However, our experiments indicate otherwise. When we synthesized sounds using a filter bank with the bandwidths of our canonical model, but with four times as many filters (such that adjacent filters overlapped more than in the original filter bank), identification was not significantly improved [Figure 5D; condition 4 versus 3, t(9) = 1.27, p = 0.24]. Similarly, one might suppose that constraining the
full marginal distribution (as opposed to just matching the four moments in our model) might capture more structure, but we found that this also failed to produce improvements in identification [Figure 5D; condition 5 versus 3, t(9) = 1.84, p = 0.1; Figure S4]. These results see more suggest that cochlear marginal statistics alone, irrespective of how exhaustively they are measured, cannot account for our perception of texture. Because the texture model is independent of the signal length, we could measure statistics from signals much shorter or longer than those being synthesized.

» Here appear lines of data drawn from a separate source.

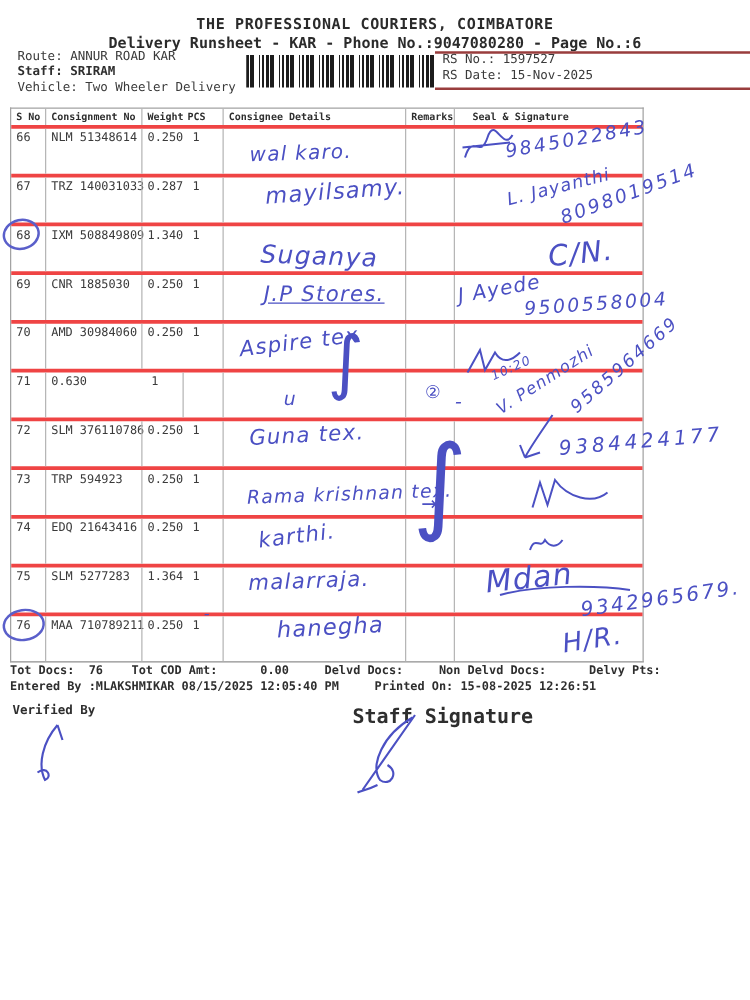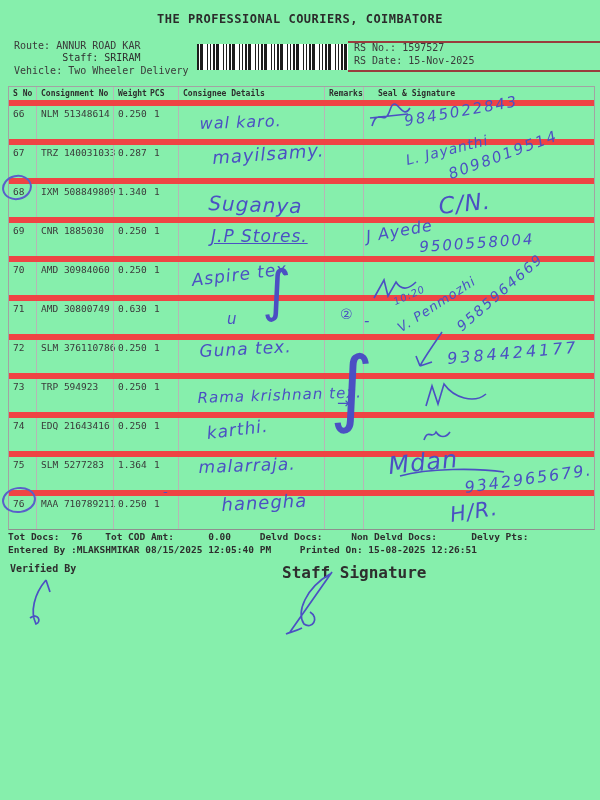--- a/index.html
+++ b/index.html
@@ -6,7 +6,7 @@
   html,body { background:#e8e8e8; }
   .page {
     position:relative; width:600px; height:800px; margin:0 auto;
-    background:#86efac; overflow:hidden;
+    background:#ffffff; overflow:hidden;
     font-family:"DejaVu Sans Mono", monospace; color:#3a3a3a;
   }
   

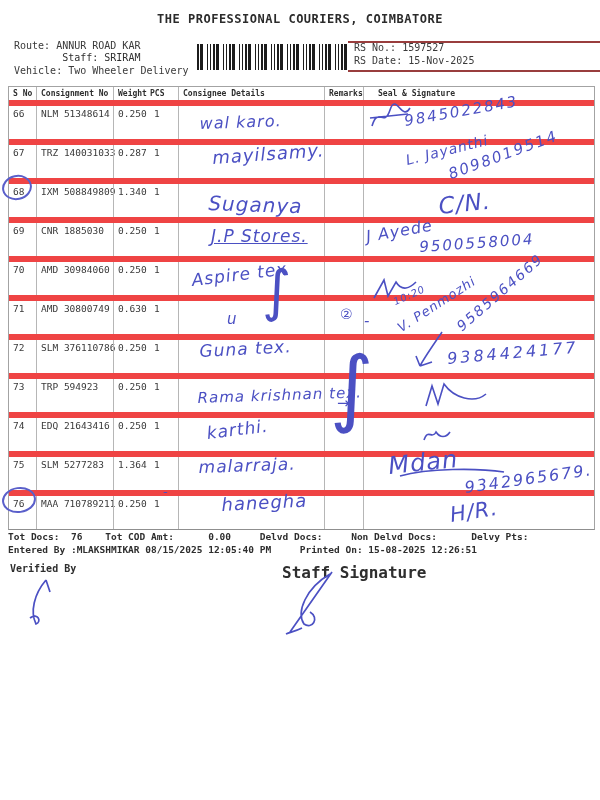--- a/index.html
+++ b/index.html
@@ -60,6 +60,7 @@
 <div class="page">
 
   <div class="title">THE PROFESSIONAL COURIERS, COIMBATORE</div>
+  <div class="subtitle">Delivery Runsheet - KAR - Phone No.:9047080280 - Page No.:6</div>
 
   <div class="info">
     <div class="ln">Route: ANNUR ROAD KAR</div>

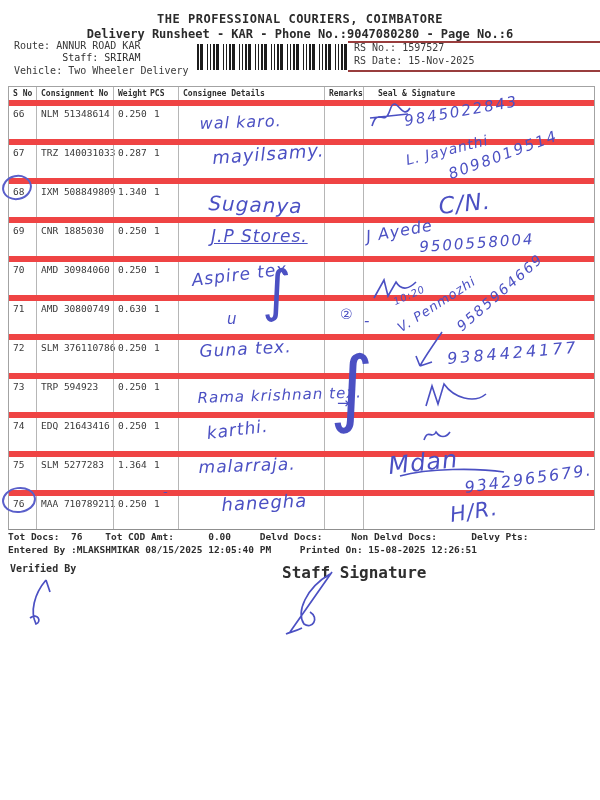--- a/index.html
+++ b/index.html
@@ -16,7 +16,7 @@
               font-size:12px; font-weight:bold; color:#2b2b2b; }
   .info { position:absolute; left:14px; top:40px; font-size:10px; line-height:12px; }
   .info .ln { white-space:pre; }
-  .info .b { font-weight:normal; color:#2e2e2e;text-align:center; }
+  .info .b { font-weight:bold; color:#2e2e2e; }
   .barcode { position:absolute; left:197px; top:44px; width:151px; height:26px;
     background:repeating-linear-gradient(90deg,
       #1c1c1c 0px,#1c1c1c 2px,#fff 2px,#fff 3px,

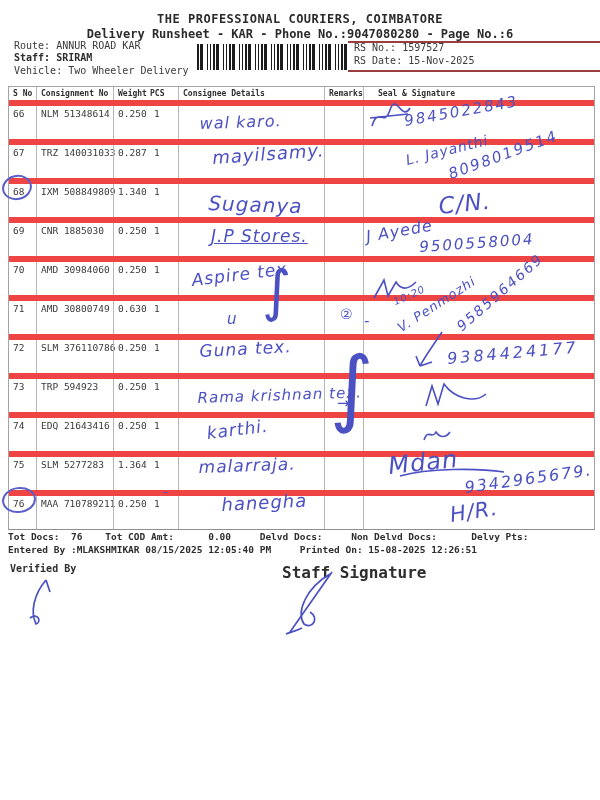--- a/index.html
+++ b/index.html
@@ -28,7 +28,7 @@
   .rl1 { top:41px; } .rl2 { top:70px; }
 
   
-  .tbl { position:absolute; left:8px; top:86px; width:587px;
+  .tbl { position:absolute; left:8px; top:86px; width:507px;
          border:1px solid #a3a3a3; border-bottom:1px solid #8f8f8f; }
   .trow { display:grid; grid-template-columns:27px 77px 33px 32px 146px 39px auto;
           border-top:6px solid #ef4444; height:39px; }

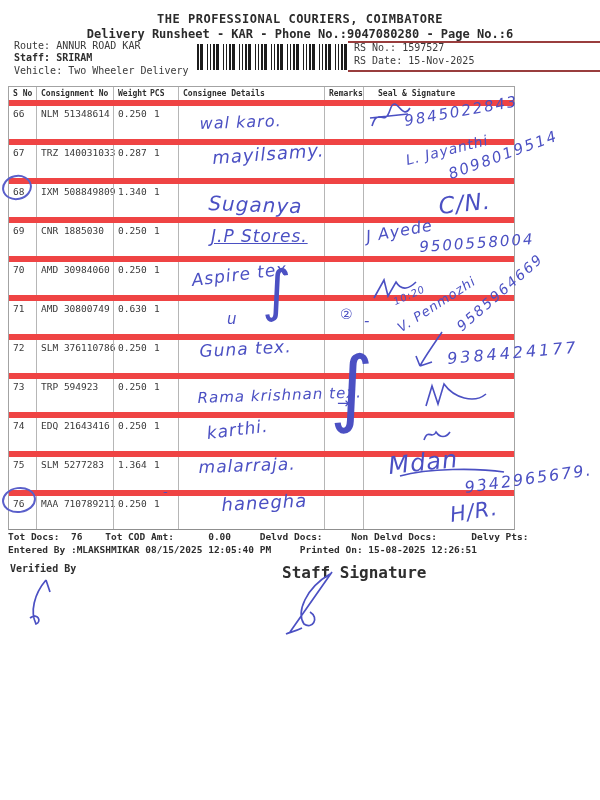--- a/index.html
+++ b/index.html
@@ -31,7 +31,7 @@
   .tbl { position:absolute; left:8px; top:86px; width:507px;
          border:1px solid #a3a3a3; border-bottom:1px solid #8f8f8f; }
   .trow { display:grid; grid-template-columns:27px 77px 33px 32px 146px 39px auto;
-          border-top:6px solid #ef4444; height:39px; }
+          border-top:3px solid #ef4444; height:39px; }
   .trow.head { border-top:none; height:13px; font-weight:bold; font-size:8px; color:#2e2e2e; }
   .c { padding:2px 0 0 4px; font-size:9.5px; border-left:1px solid #b6b6b6;
        overflow:visible; white-space:nowrap; }

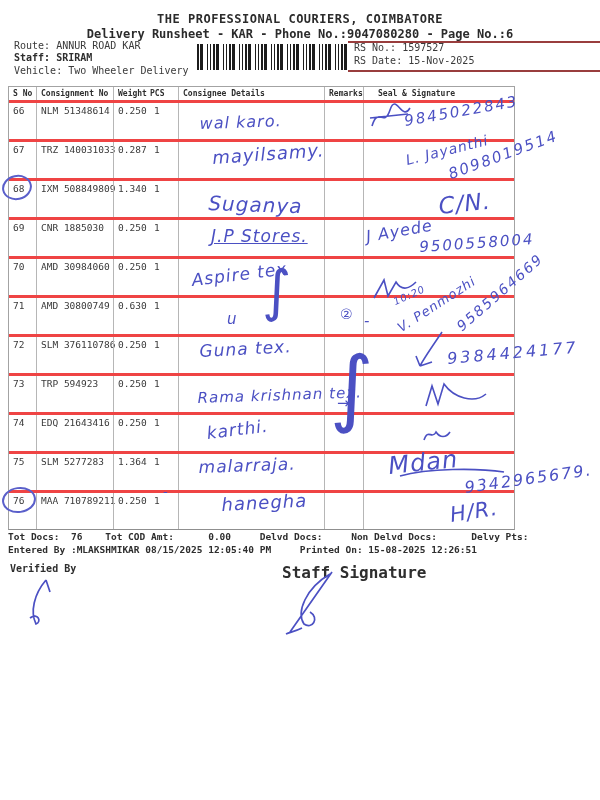--- a/index.html
+++ b/index.html
@@ -136,7 +136,6 @@
     </div>
     <div class="trow">
       <div class="c first">71</div>
-      <div class="c">AMD 30800749</div>
       <div class="c">0.630</div>
       <div class="c nol" style="padding-left:8px;">1</div>
       <div class="c"></div>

In
both cases the results generally sounded as compelling as if the synthetic and original signals were the same length. To verify this empirically, in condition 7 we used excerpts of 15 s signals synthesized from 7 s originals. Identification performance was unaffected [Figure 5D; condition 7 versus 6; t(9) = 0.5, p = 0.63], indicating that these longer signals captured the texture qualities as well as signals more comparable to the original signals in length. We found that each class of statistic was perceptually HKI-272 datasheet these necessary, in that its omission from the model audibly impaired the quality of some synthetic sounds. To demonstrate this empirically, in Experiment
2a we presented listeners with excerpts of original texture recordings followed by two synthetic versions—one synthesized using the full set of model statistics, and the other synthesized with one class omitted—and asked them to judge which synthetic version sounded more like the original. Figure 6A plots the percentage of trials on which the full set of statistics was preferred. In every condition, this percentage was greater than that expected by chance (t tests, p < 0.01 in all cases, Bonferroni corrected), though the preference was stronger for some statistic classes than others [F(4,36) = 15.39, p < 0.0001]. The effect of omitting a statistic class was not noticeable for every texture. A potential explanation is that the statistics of many textures are close to those of noise for some subset of statistics, such that omitting that subset does not cause the statistics of the synthetic result to deviate much from the correct values (because the synthesis is initialized with noise). To test this idea, we computed the difference between each sound’s statistics and those of pink (1/f) noise, for each of the five statistic classes.